Data provided:
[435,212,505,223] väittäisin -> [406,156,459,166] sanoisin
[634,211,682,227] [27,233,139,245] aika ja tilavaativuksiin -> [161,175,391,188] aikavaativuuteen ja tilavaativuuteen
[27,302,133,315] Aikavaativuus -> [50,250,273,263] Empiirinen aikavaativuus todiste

* * *

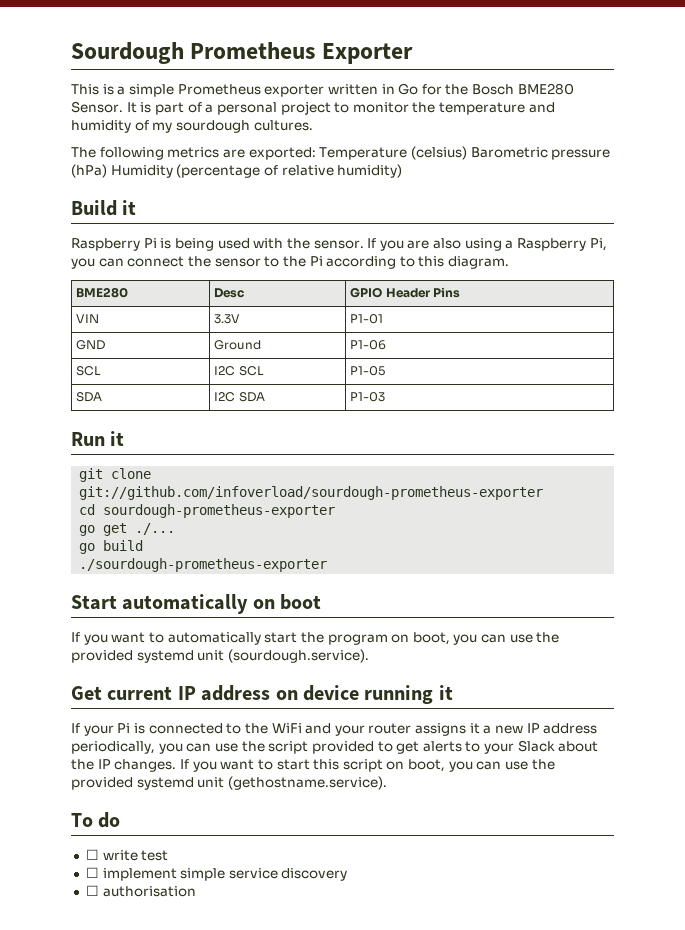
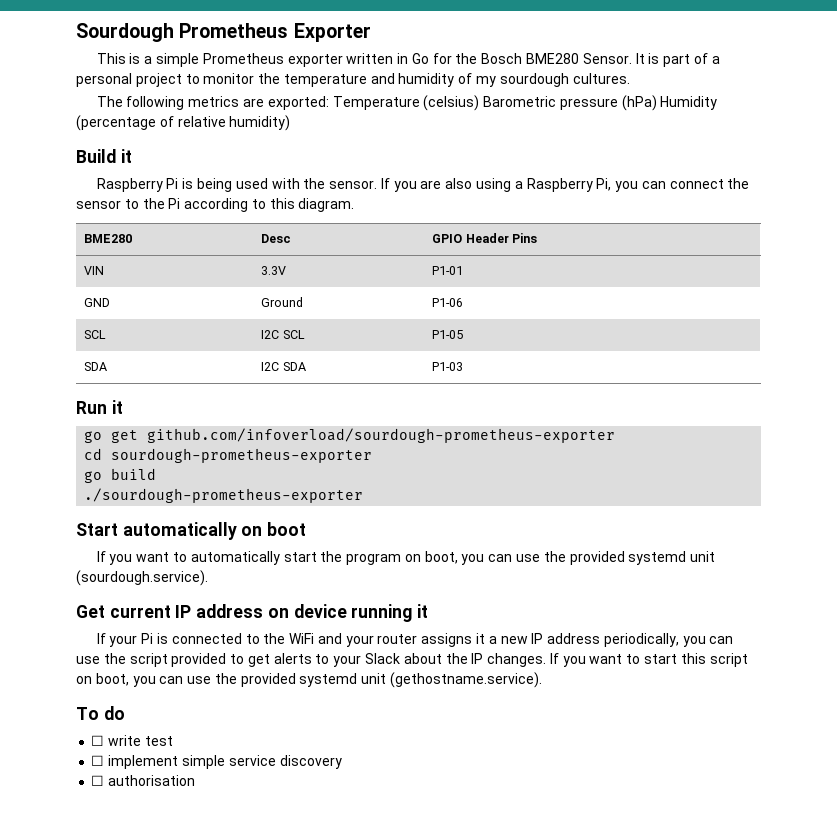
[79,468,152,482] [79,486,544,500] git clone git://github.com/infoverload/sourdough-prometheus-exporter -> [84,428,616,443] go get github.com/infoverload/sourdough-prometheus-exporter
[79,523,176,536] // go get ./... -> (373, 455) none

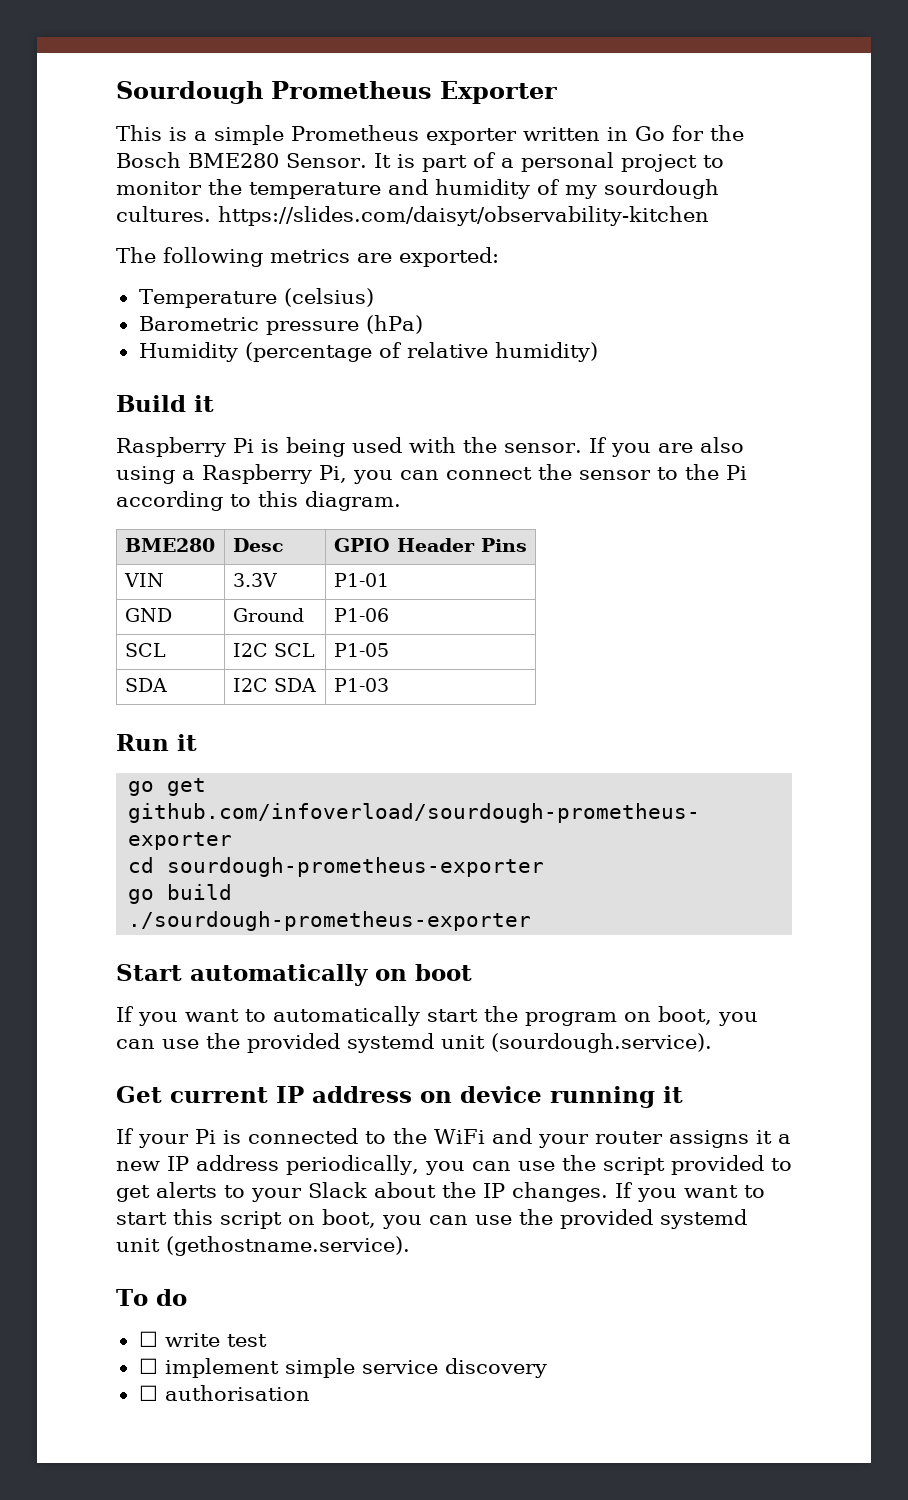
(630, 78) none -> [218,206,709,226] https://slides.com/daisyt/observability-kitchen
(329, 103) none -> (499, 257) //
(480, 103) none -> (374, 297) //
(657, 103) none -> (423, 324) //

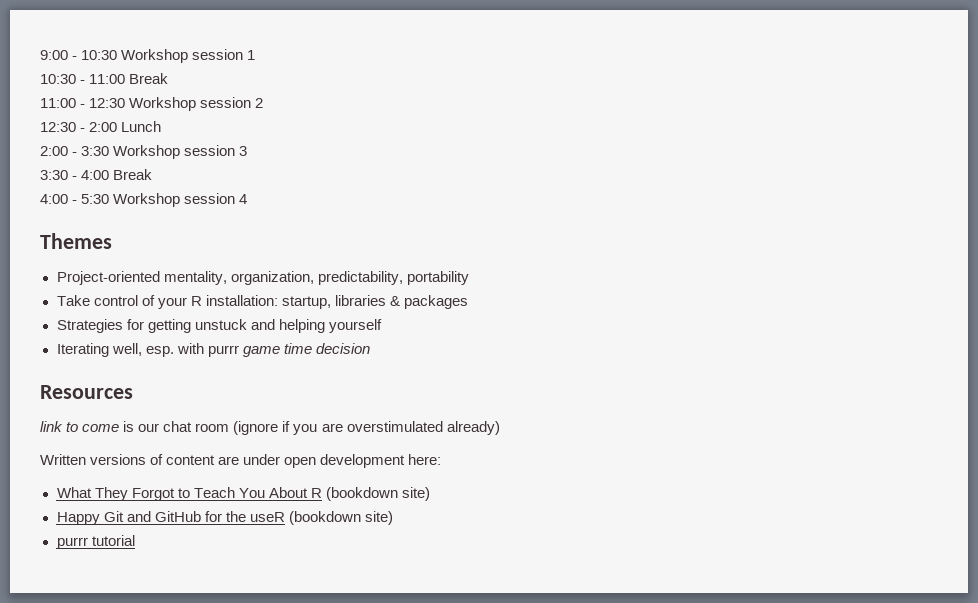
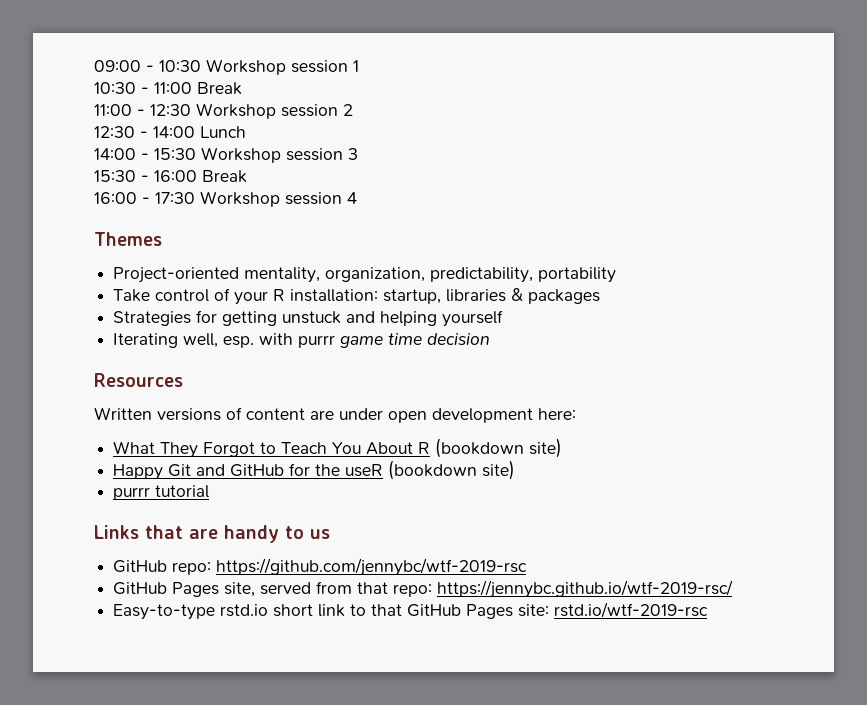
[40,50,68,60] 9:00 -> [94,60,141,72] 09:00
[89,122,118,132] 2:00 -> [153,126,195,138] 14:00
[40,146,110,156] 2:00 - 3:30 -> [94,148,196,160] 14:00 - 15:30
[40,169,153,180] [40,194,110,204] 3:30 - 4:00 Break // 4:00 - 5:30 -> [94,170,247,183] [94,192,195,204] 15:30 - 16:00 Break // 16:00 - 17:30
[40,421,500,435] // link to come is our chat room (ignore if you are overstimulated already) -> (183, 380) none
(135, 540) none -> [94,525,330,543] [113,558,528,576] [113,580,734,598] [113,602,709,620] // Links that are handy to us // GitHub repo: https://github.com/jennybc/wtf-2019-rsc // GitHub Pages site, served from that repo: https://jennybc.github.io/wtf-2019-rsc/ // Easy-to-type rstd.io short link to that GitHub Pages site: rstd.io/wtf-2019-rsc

Aim of the exercise:
Transcribe the records above exactly, beginning at the line that contains "[40,146,110,156] 2:00 - 3:30" and ending with the line that contains "[40,421,500,435] // link", both included, and nothing else.

Response:
[40,146,110,156] 2:00 - 3:30 -> [94,148,196,160] 14:00 - 15:30
[40,169,153,180] [40,194,110,204] 3:30 - 4:00 Break // 4:00 - 5:30 -> [94,170,247,183] [94,192,195,204] 15:30 - 16:00 Break // 16:00 - 17:30
[40,421,500,435] // link to come is our chat room (ignore if you are overstimulated already) -> (183, 380) none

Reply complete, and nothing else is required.